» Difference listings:

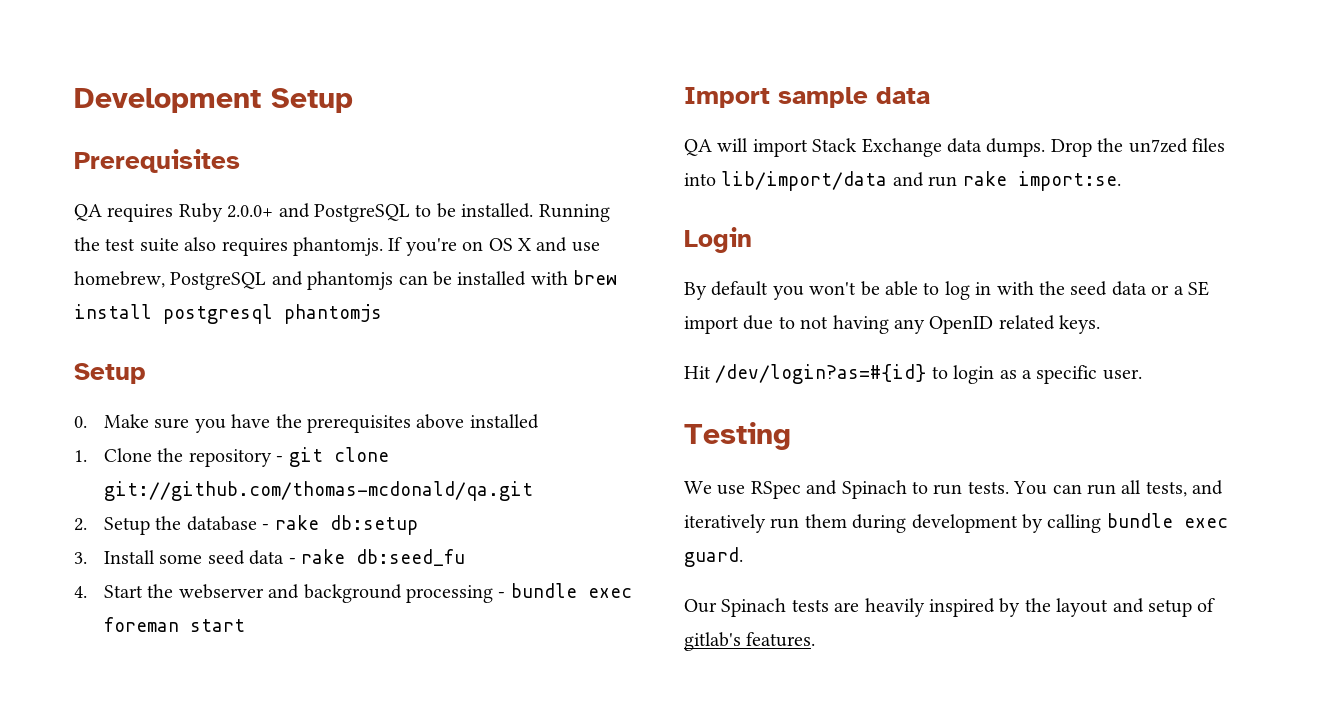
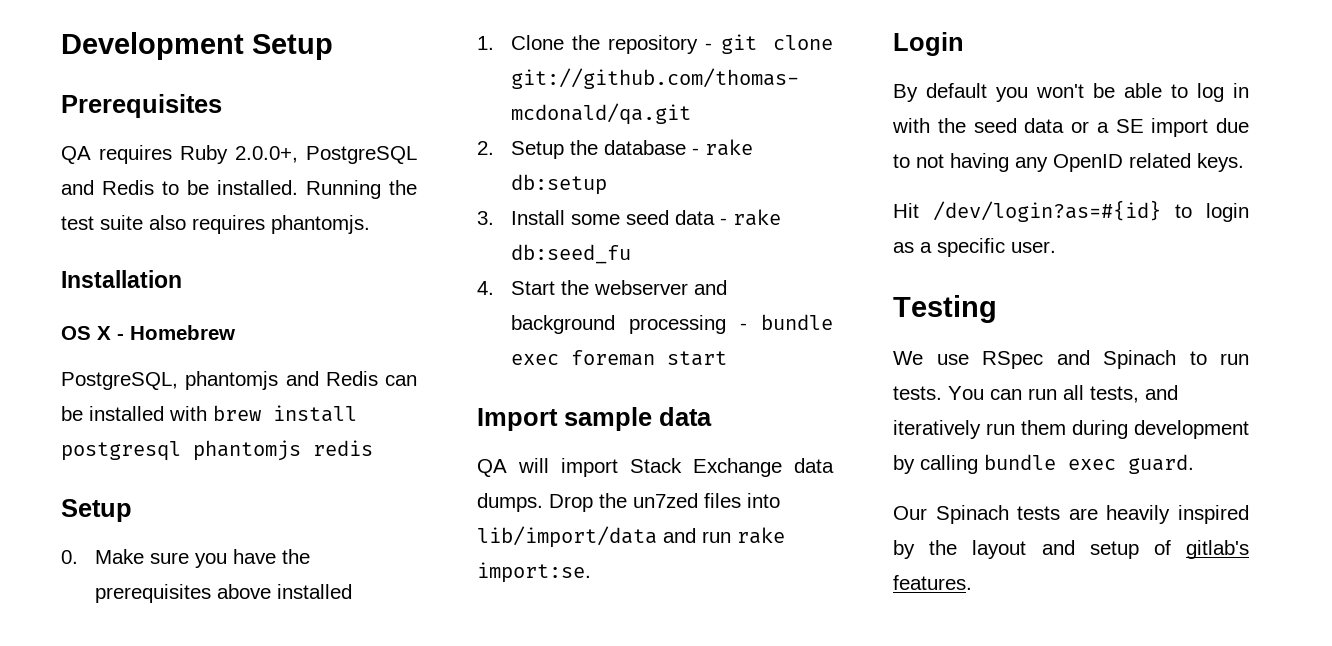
[227,203,410,222] 2.0.0+ and PostgreSQL -> [235,146,417,164] [61,180,154,195] 2.0.0+, PostgreSQL and Redis
[388,237,600,256] [74,271,394,290] If you're on OS X and use homebrew, PostgreSQL and phantomjs -> [61,270,182,288] [61,325,235,340] [61,371,378,390] // Installation // OS X - Homebrew // PostgreSQL, phantomjs and Redis
(382, 314) none -> [313,440,373,456] redis

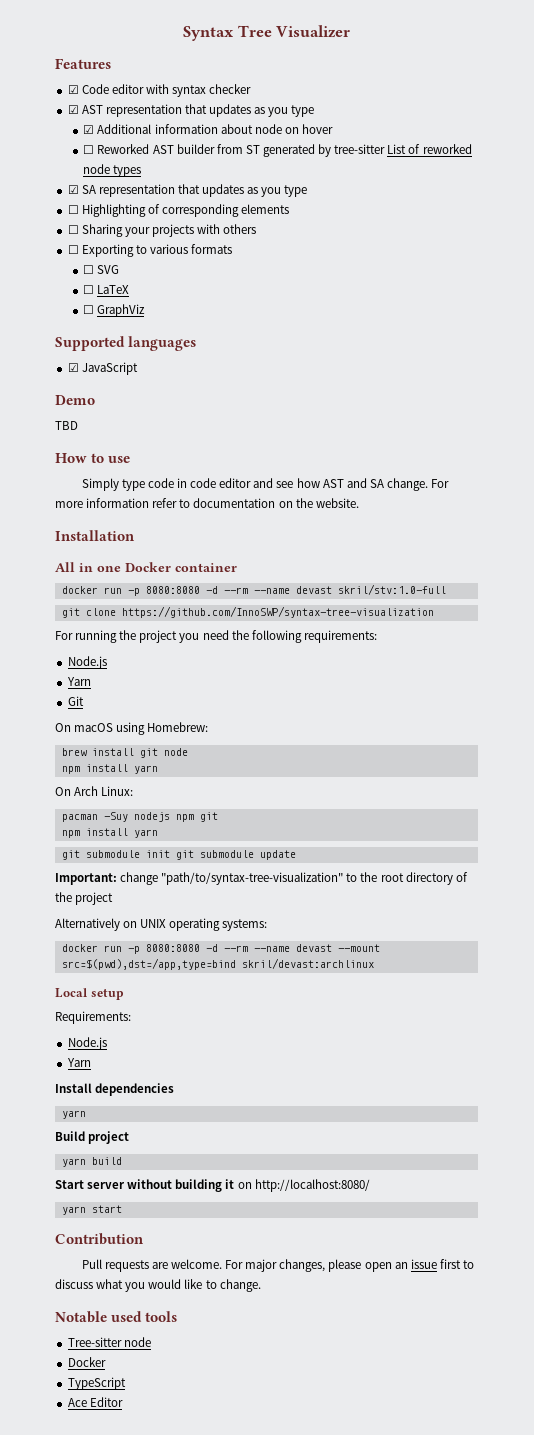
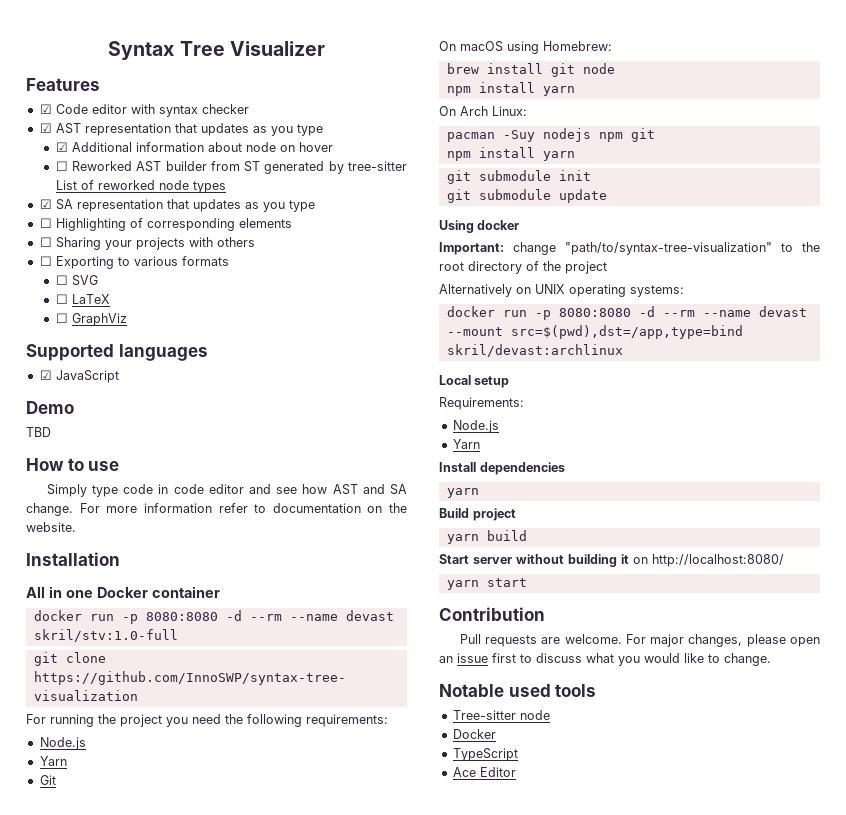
(170, 854) none -> (591, 175) //
(296, 855) none -> [439,220,520,233] // Using docker

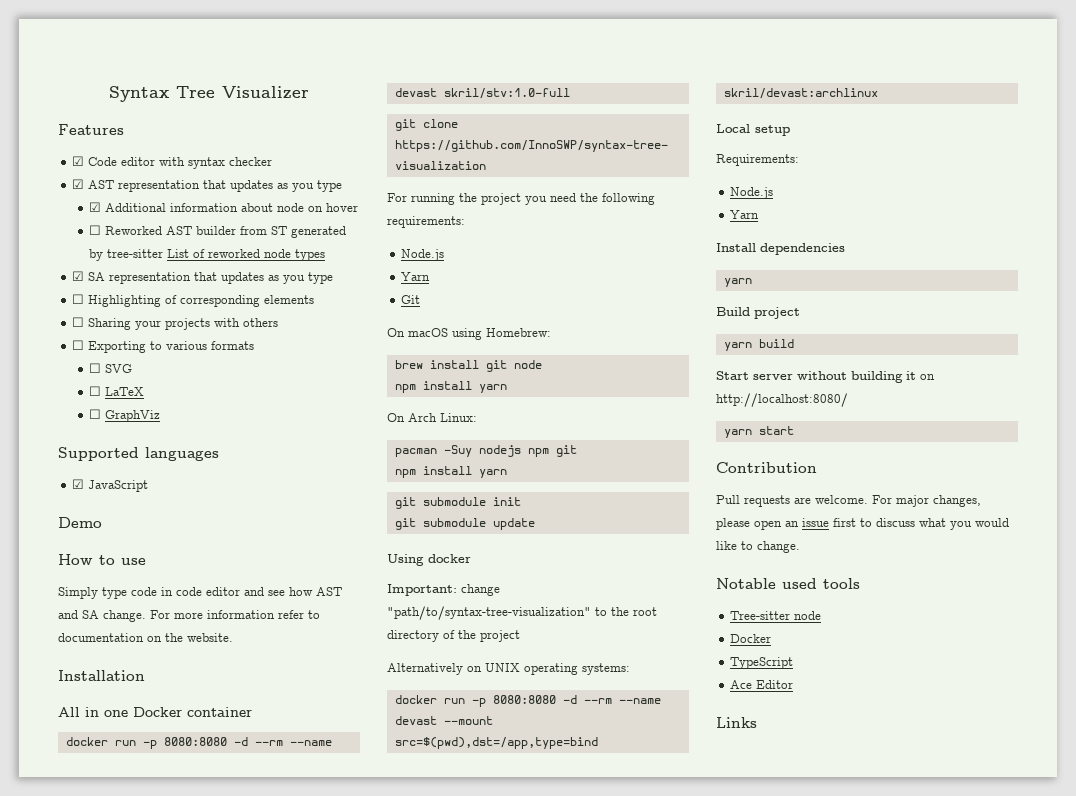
[26,427,51,437] // TBD -> (102, 522) none
(516, 772) none -> [716,717,757,728] // Links

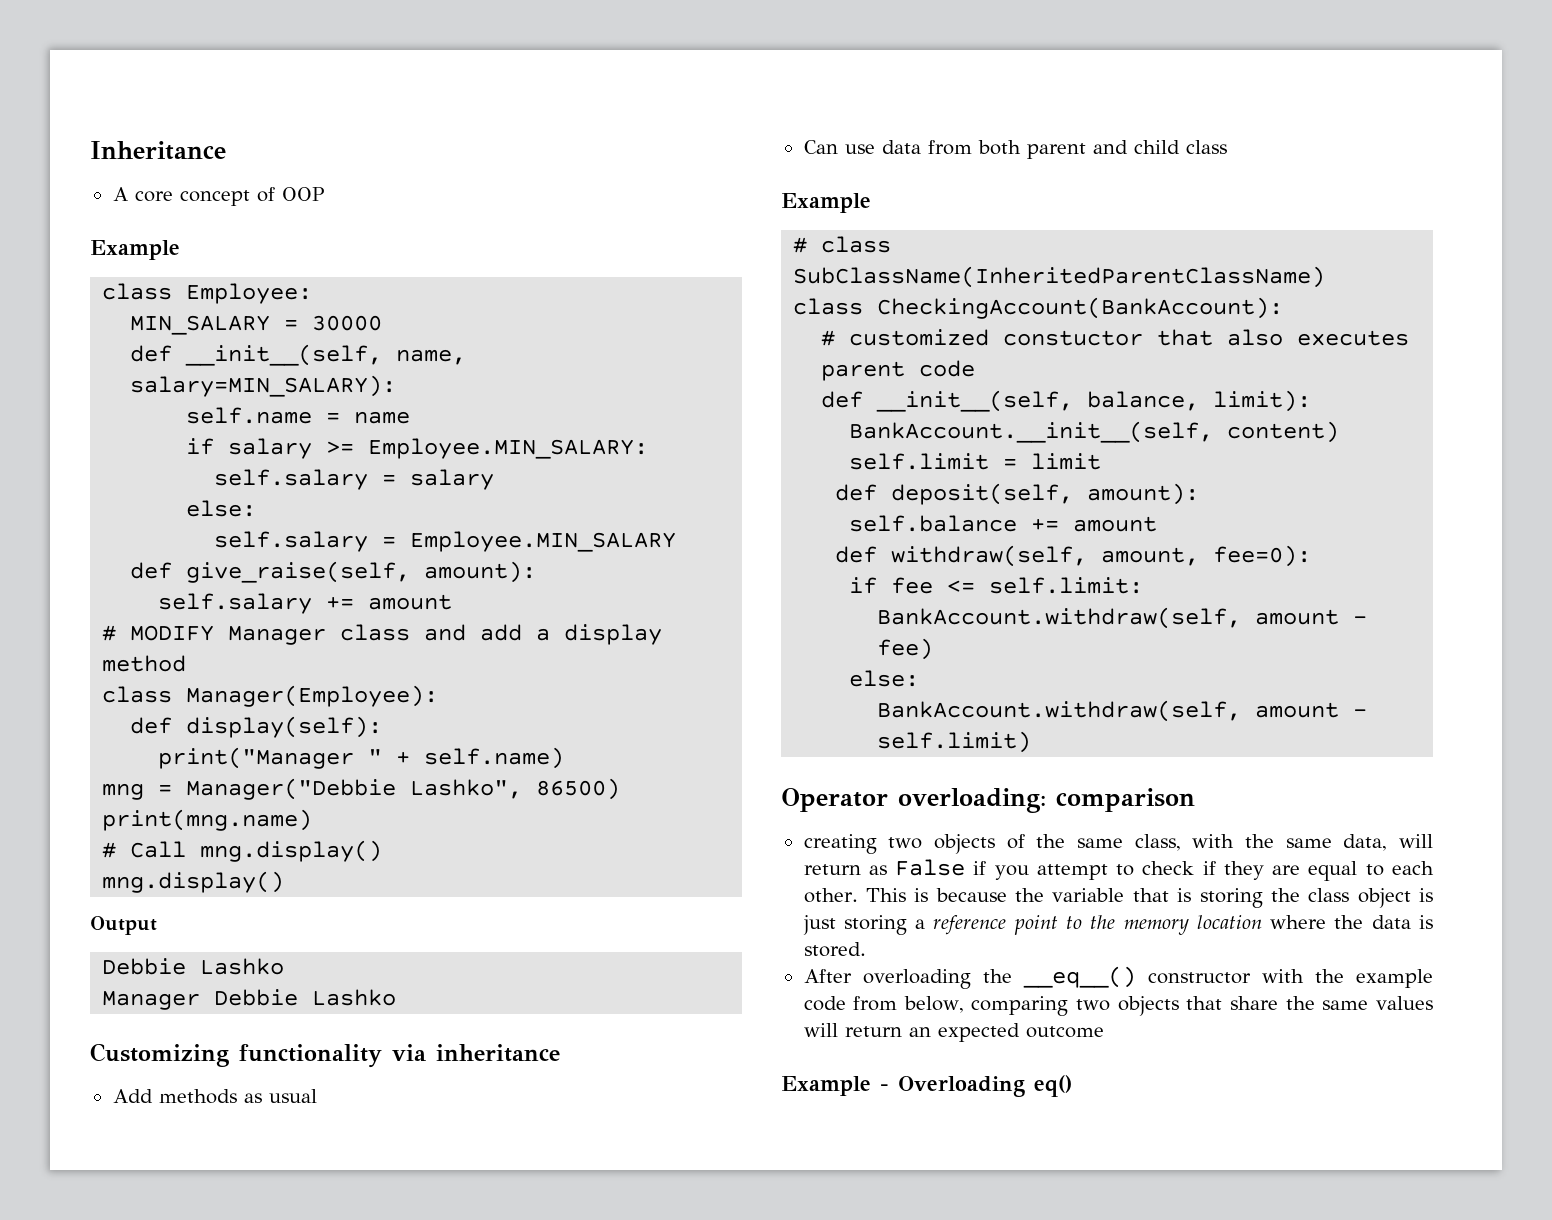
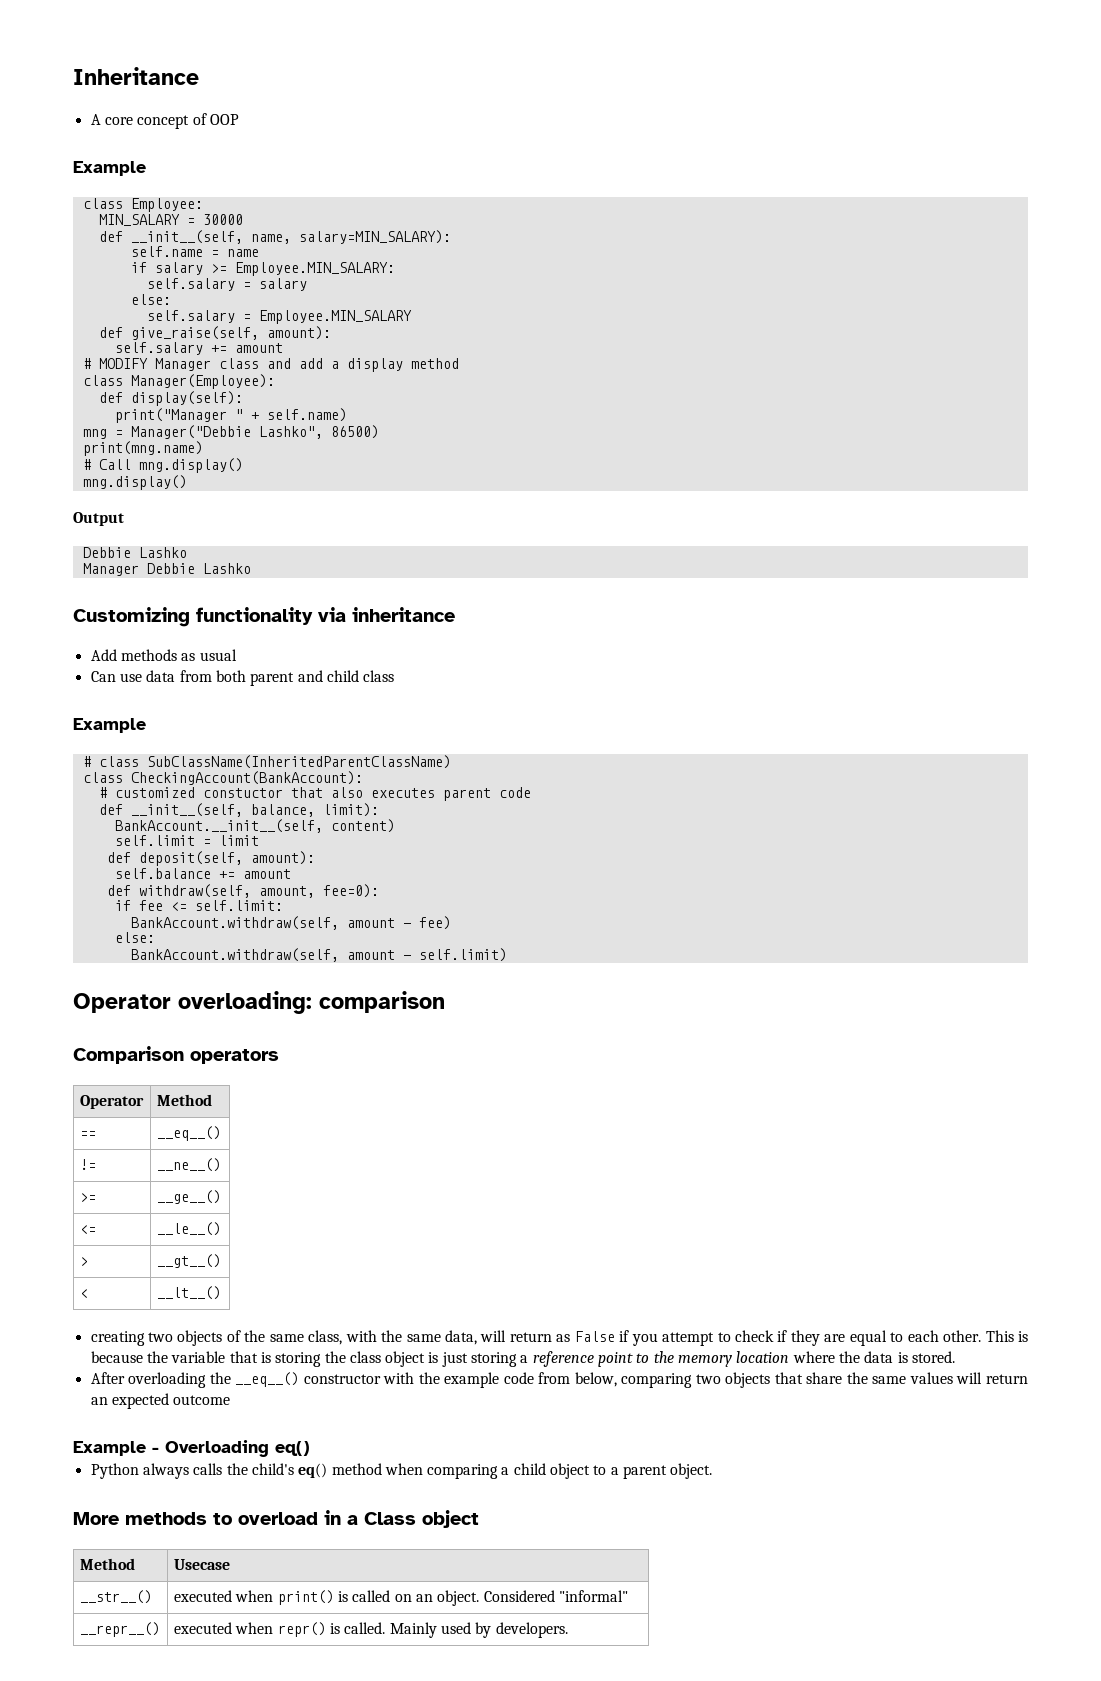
(1195, 800) none -> [73,1046,279,1064] [79,1095,144,1109] [156,1094,212,1106] [79,1131,96,1138] [156,1126,221,1141] [79,1159,96,1170] [156,1158,221,1172] [79,1193,96,1202] [156,1190,221,1204] [79,1225,96,1234] [156,1222,221,1236] [79,1257,88,1266] [156,1254,221,1268] [79,1289,88,1298] [156,1286,221,1300] // Comparison operators // Operator | Method // == | __eq__() // != | __ne__() // >= | __ge__() // <= | __le__() // > | __gt__() // < | __lt__()
(1072, 1086) none -> [90,1463,713,1479] [73,1510,479,1528] [79,1558,135,1570] [173,1559,230,1570] [79,1590,152,1604] [173,1590,628,1606] [79,1622,160,1637] [173,1622,568,1638] // Python always calls the child's eq() method when comparing a child object to a parent object. // More methods to overload in a Class object // Method | Usecase // __str__() | executed when print() is called on an object. Considered "informal" // __repr__() | executed when repr() is called. Mainly used by developers.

» WORK TASK: Output exactly the lines above, beginning at the one with "(170, 854) none -> (591, 175) //" and stopping after the one with "(1195, 800) none". Pictures are to be omitted.

» SOLUTION TO THIS EXERCISE:
(170, 854) none -> (591, 175) //
(296, 855) none -> [439,220,520,233] // Using docker

[26,427,51,437] // TBD -> (102, 522) none
(516, 772) none -> [716,717,757,728] // Links

(1195, 800) none -> [73,1046,279,1064] [79,1095,144,1109] [156,1094,212,1106] [79,1131,96,1138] [156,1126,221,1141] [79,1159,96,1170] [156,1158,221,1172] [79,1193,96,1202] [156,1190,221,1204] [79,1225,96,1234] [156,1222,221,1236] [79,1257,88,1266] [156,1254,221,1268] [79,1289,88,1298] [156,1286,221,1300] // Comparison operators // Operator | Method // == | __eq__() // != | __ne__() // >= | __ge__() // <= | __le__() // > | __gt__() // < | __lt__()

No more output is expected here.